WHAT THIS TASK INVOLVES
Restate word for word the section of the entries that opens at the line containing "[508,243,652,260] [508,272,806,289] [508,301,894,318]" and closes at the line containing "[53,422,117,441] Using it", both lines kept, pictures dropped.

***** RECORD EXCERPTS

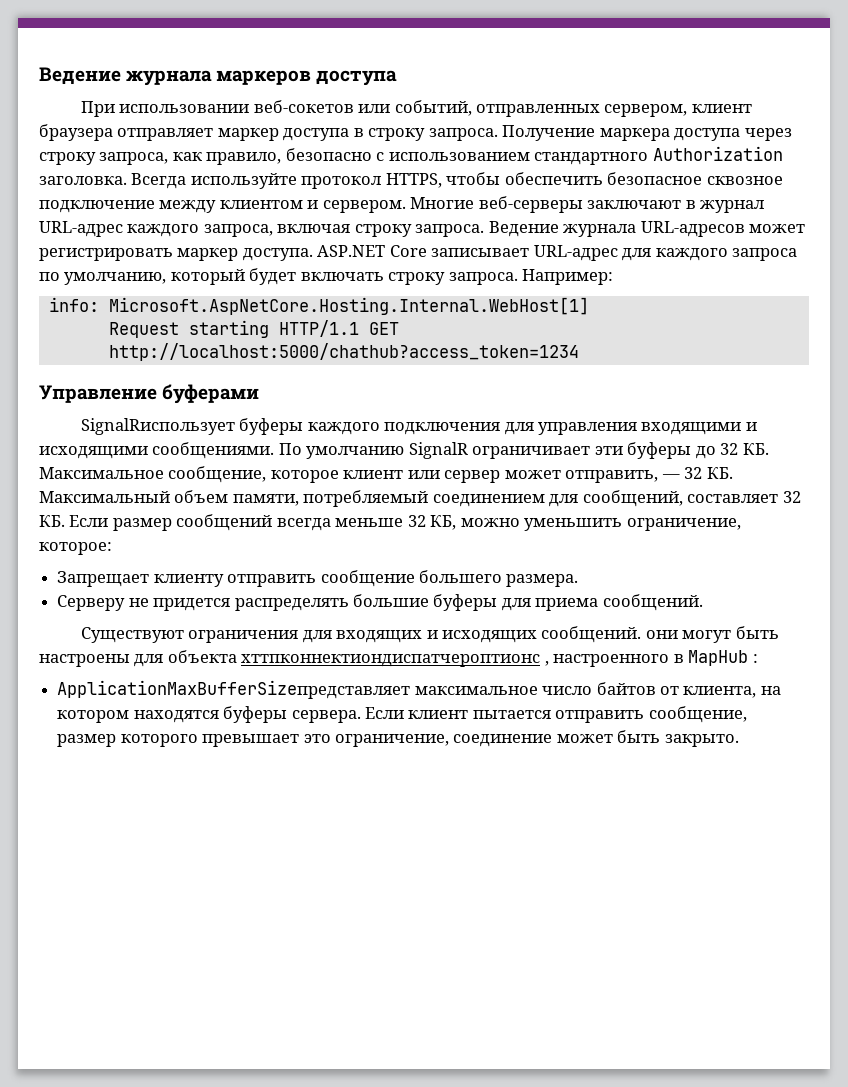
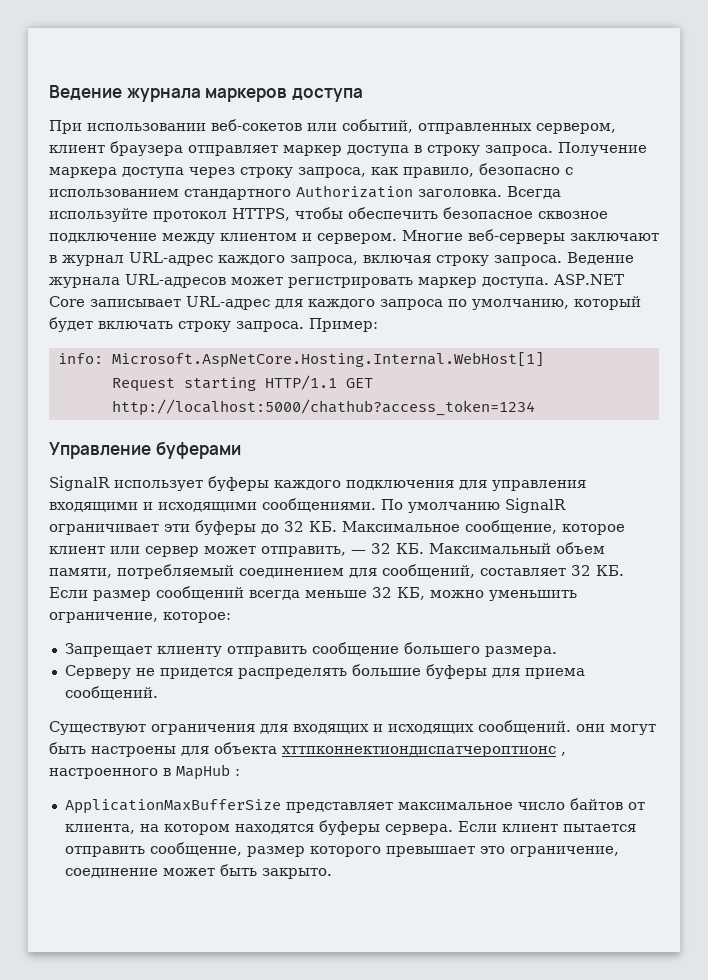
[522,269,614,285] Например: -> [309,318,378,332] Пример:
[80,418,235,435] SignalRиспользует -> [49,476,203,491] SignalR использует
[57,680,411,699] ApplicationMaxBufferSizeпредставляет -> [64,799,393,814] ApplicationMaxBufferSize представляет

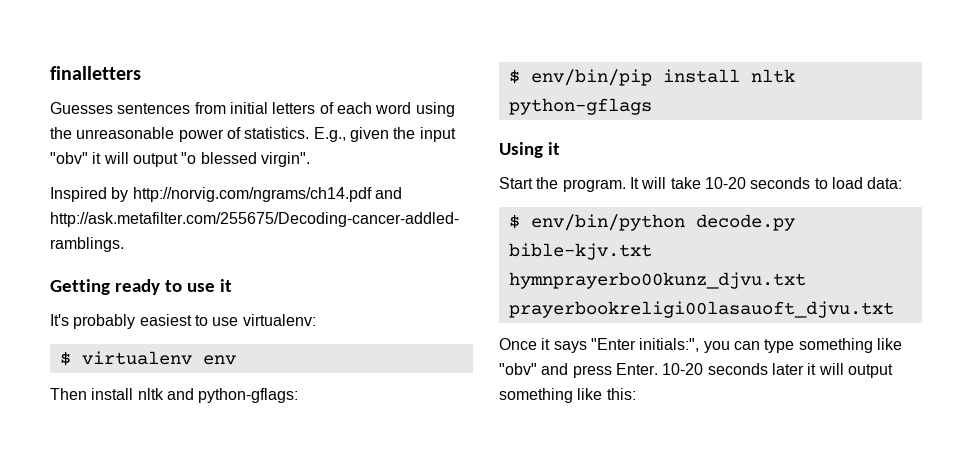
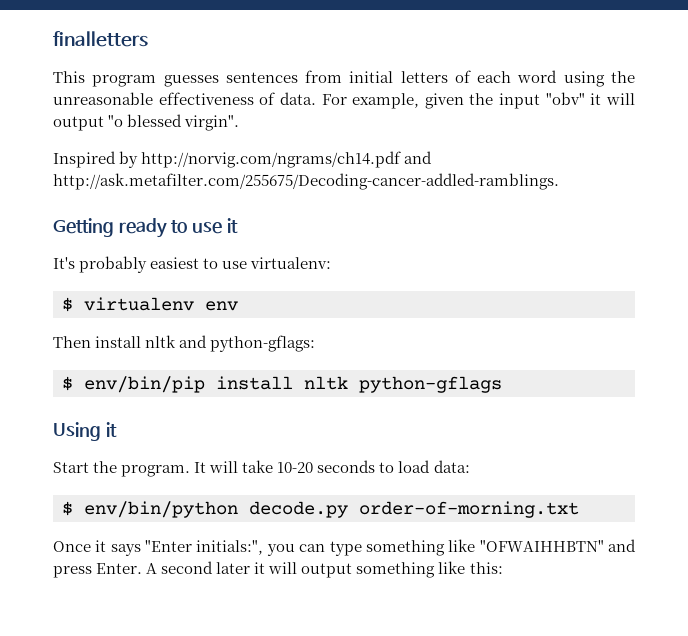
[50,102,113,114] Guesses -> [53,71,219,87] This program guesses
[178,127,346,142] power of statistics. E.g., -> [158,92,420,109] effectiveness of data. For example,
[508,243,652,260] [508,272,806,289] [508,301,894,318] bible-kjv.txt hymnprayerbo00kunz_djvu.txt prayerbookreligi00lasauoft_djvu.txt -> [359,501,579,518] order-of-morning.txt
[499,363,537,375] "obv" -> [479,540,604,552] "OFWAIHHBTN"
[662,363,768,375] 10-20 seconds -> [146,561,214,574] A second

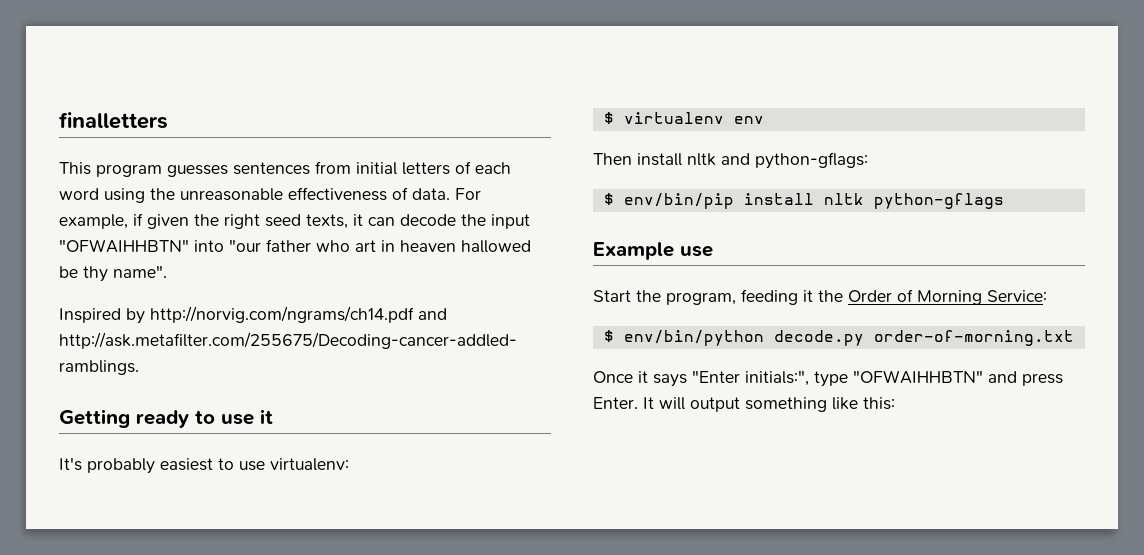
(420, 101) none -> [133,213,143,226] if
[499,92,635,109] [53,114,240,131] input "obv" it will output "o blessed virgin". -> [224,214,530,229] [59,239,531,253] [59,265,167,282] right seed texts, it can decode the input "OFWAIHHBTN" into "our father who art in heaven hallowed be thy name".
[53,422,117,441] Using it -> [593,242,713,260] Example use
[121,460,470,477] program. It will take 10-20 seconds to load data: -> [666,289,1047,305] program, feeding it the Order of Morning Service:
[266,539,637,556] [53,561,266,578] you can type something like "OFWAIHHBTN" and press Enter. A second later it -> [814,370,1063,387] [593,397,654,409] type "OFWAIHHBTN" and press Enter. It

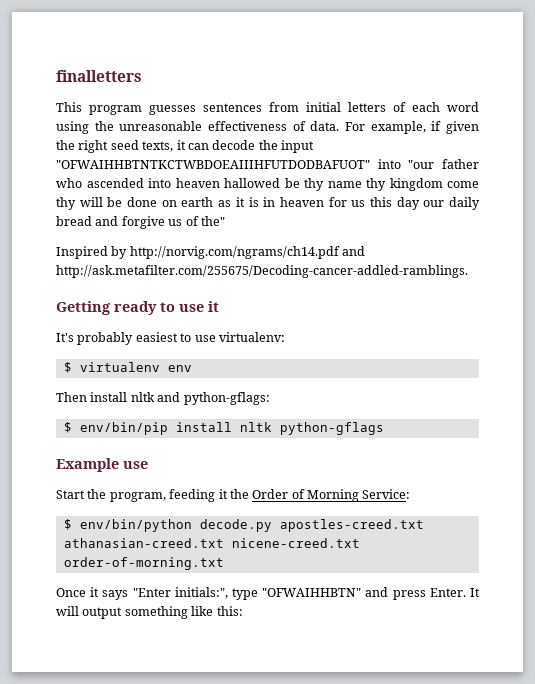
[59,239,189,253] "OFWAIHHBTN" -> [56,160,370,169] "OFWAIHHBTNTKCTWBDOEAIIIHFUTDODBAFUOT"
[355,240,395,252] art in -> [86,178,171,188] ascended into
[113,265,167,278] name". -> [327,178,479,191] [56,197,480,210] [56,216,225,229] name thy kingdom come thy will be done on earth as it is in heaven for us this day our daily bread and forgive us of the"
(864, 338) none -> [279,519,424,532] [63,538,360,548] apostles-creed.txt athanasian-creed.txt nicene-creed.txt

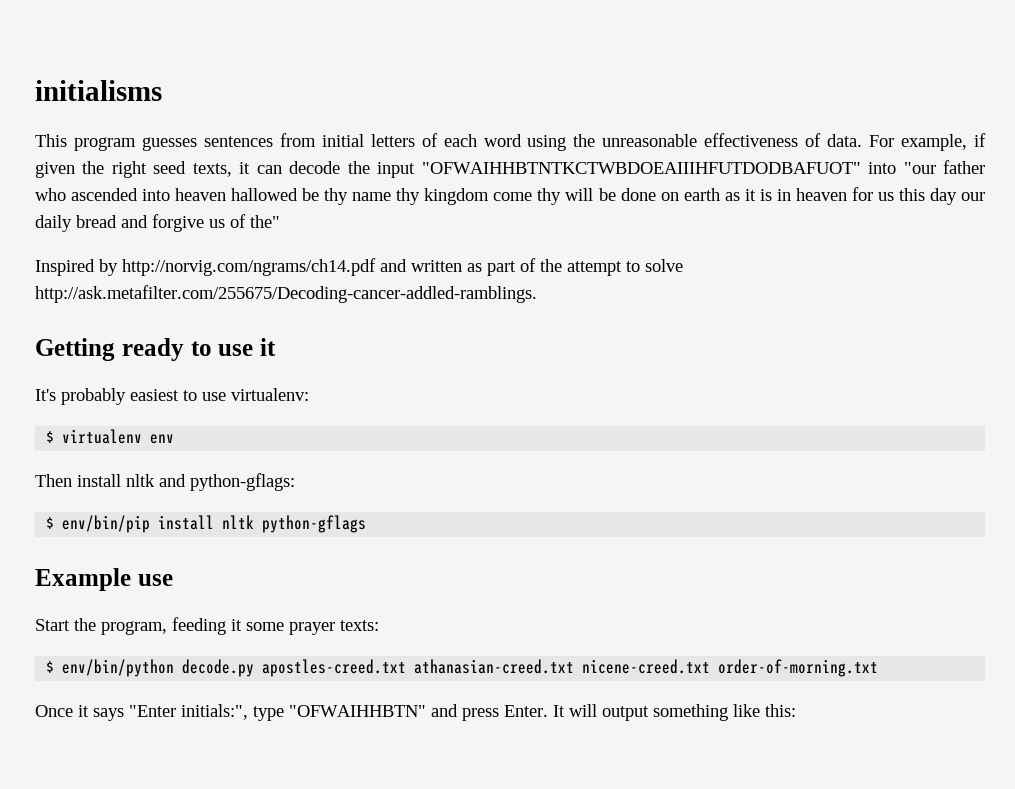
[56,70,142,82] finalletters -> [35,80,162,101] initialisms
(366, 251) none -> [411,258,683,276] written as part of the attempt to solve
[229,489,411,502] the Order of Morning Service: -> [246,620,379,635] some prayer texts:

**********

TASK OUTPUT
[508,243,652,260] [508,272,806,289] [508,301,894,318] bible-kjv.txt hymnprayerbo00kunz_djvu.txt prayerbookreligi00lasauoft_djvu.txt -> [359,501,579,518] order-of-morning.txt
[499,363,537,375] "obv" -> [479,540,604,552] "OFWAIHHBTN"
[662,363,768,375] 10-20 seconds -> [146,561,214,574] A second

(420, 101) none -> [133,213,143,226] if
[499,92,635,109] [53,114,240,131] input "obv" it will output "o blessed virgin". -> [224,214,530,229] [59,239,531,253] [59,265,167,282] right seed texts, it can decode the input "OFWAIHHBTN" into "our father who art in heaven hallowed be thy name".
[53,422,117,441] Using it -> [593,242,713,260] Example use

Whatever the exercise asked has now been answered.